» WORK ORDER:
Print, exactly as they stand, the lines below from the one that has "[175,779,536,796] github.com/coreos/agro/cmd/agromount ->" to the one that has "[301,270,325,279] agro ->", inclusive, leaving out the pictures.

» MATERIAL PROVIDED:
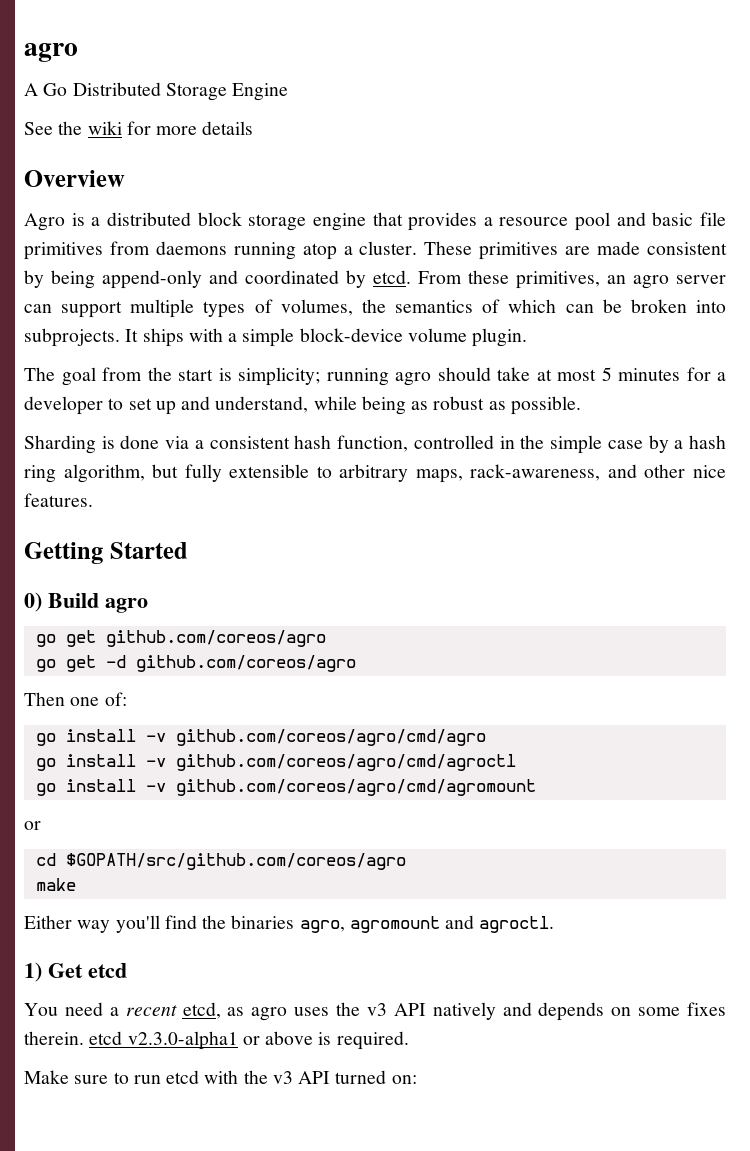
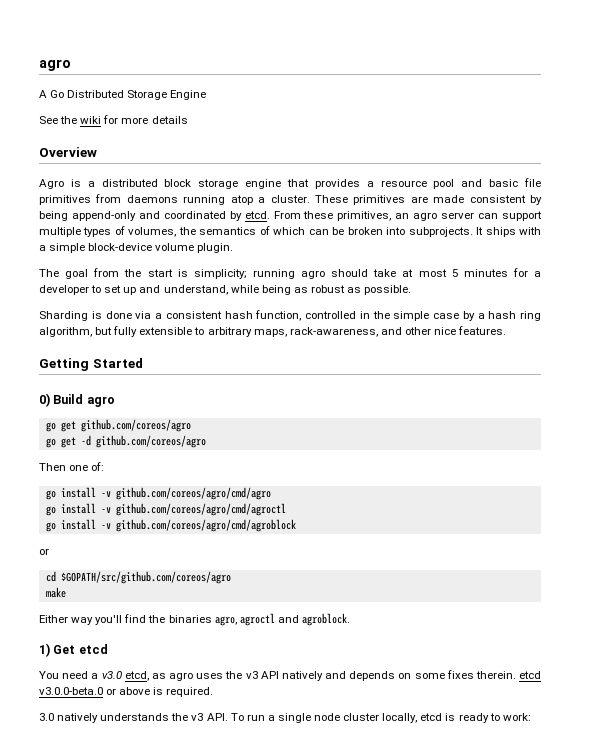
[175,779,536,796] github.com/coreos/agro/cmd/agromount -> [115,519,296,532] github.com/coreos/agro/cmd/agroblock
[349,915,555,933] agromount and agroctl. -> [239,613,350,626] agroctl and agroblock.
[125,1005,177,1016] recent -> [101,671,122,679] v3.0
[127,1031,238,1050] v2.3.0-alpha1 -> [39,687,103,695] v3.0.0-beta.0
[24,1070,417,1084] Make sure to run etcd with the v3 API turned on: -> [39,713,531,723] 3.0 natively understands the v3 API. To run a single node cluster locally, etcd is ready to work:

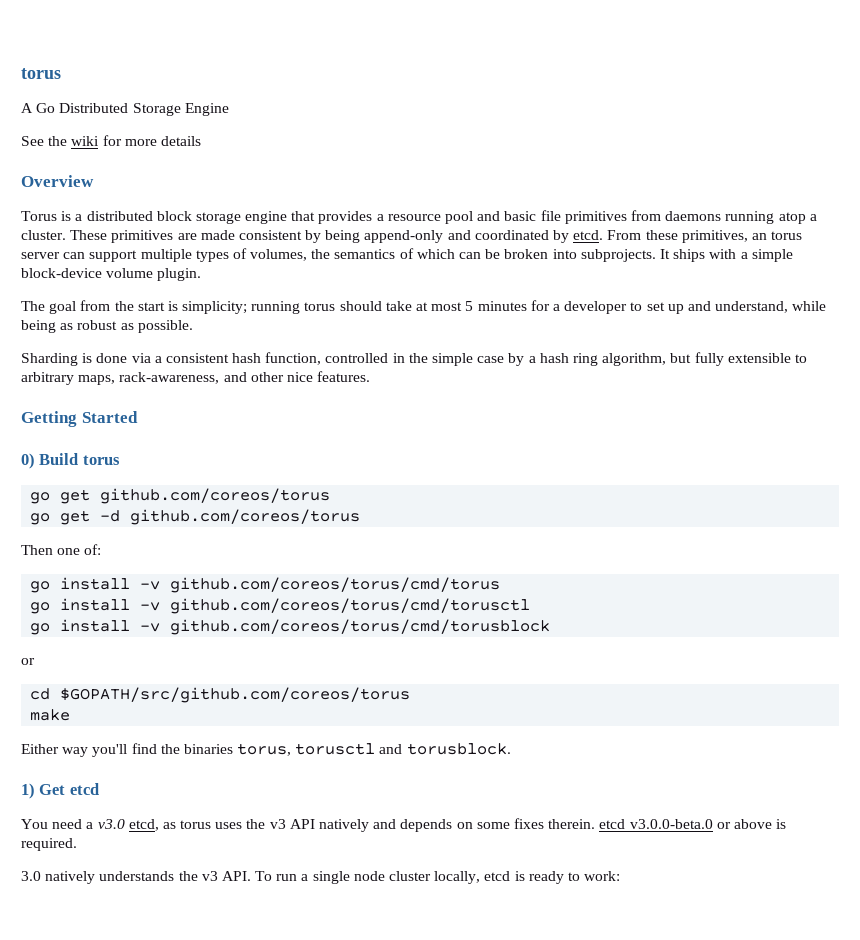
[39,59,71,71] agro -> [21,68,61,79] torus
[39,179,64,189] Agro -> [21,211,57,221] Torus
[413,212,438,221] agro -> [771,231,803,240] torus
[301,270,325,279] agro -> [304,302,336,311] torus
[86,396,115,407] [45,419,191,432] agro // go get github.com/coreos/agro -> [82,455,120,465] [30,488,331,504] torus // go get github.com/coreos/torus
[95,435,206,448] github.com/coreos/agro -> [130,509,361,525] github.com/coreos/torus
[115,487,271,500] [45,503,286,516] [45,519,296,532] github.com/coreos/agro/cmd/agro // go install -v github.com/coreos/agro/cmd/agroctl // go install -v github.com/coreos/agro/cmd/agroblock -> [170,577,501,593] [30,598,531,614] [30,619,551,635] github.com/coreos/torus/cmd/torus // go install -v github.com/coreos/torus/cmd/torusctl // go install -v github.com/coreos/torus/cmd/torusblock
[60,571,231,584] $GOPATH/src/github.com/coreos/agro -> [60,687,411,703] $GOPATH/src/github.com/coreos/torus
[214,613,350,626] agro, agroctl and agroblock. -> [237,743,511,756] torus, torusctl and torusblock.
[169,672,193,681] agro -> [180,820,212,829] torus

--

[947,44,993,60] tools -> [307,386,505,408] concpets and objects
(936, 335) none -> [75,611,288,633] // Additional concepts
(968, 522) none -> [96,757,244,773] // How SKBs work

--

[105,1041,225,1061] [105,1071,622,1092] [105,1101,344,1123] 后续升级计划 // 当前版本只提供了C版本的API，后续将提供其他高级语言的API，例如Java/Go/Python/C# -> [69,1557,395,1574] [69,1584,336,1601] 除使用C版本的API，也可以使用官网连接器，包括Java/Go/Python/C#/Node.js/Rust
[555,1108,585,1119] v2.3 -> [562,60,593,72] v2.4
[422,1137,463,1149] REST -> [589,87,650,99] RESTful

» TASK SOLUTION:
[175,779,536,796] github.com/coreos/agro/cmd/agromount -> [115,519,296,532] github.com/coreos/agro/cmd/agroblock
[349,915,555,933] agromount and agroctl. -> [239,613,350,626] agroctl and agroblock.
[125,1005,177,1016] recent -> [101,671,122,679] v3.0
[127,1031,238,1050] v2.3.0-alpha1 -> [39,687,103,695] v3.0.0-beta.0
[24,1070,417,1084] Make sure to run etcd with the v3 API turned on: -> [39,713,531,723] 3.0 natively understands the v3 API. To run a single node cluster locally, etcd is ready to work:

[39,59,71,71] agro -> [21,68,61,79] torus
[39,179,64,189] Agro -> [21,211,57,221] Torus
[413,212,438,221] agro -> [771,231,803,240] torus
[301,270,325,279] agro -> [304,302,336,311] torus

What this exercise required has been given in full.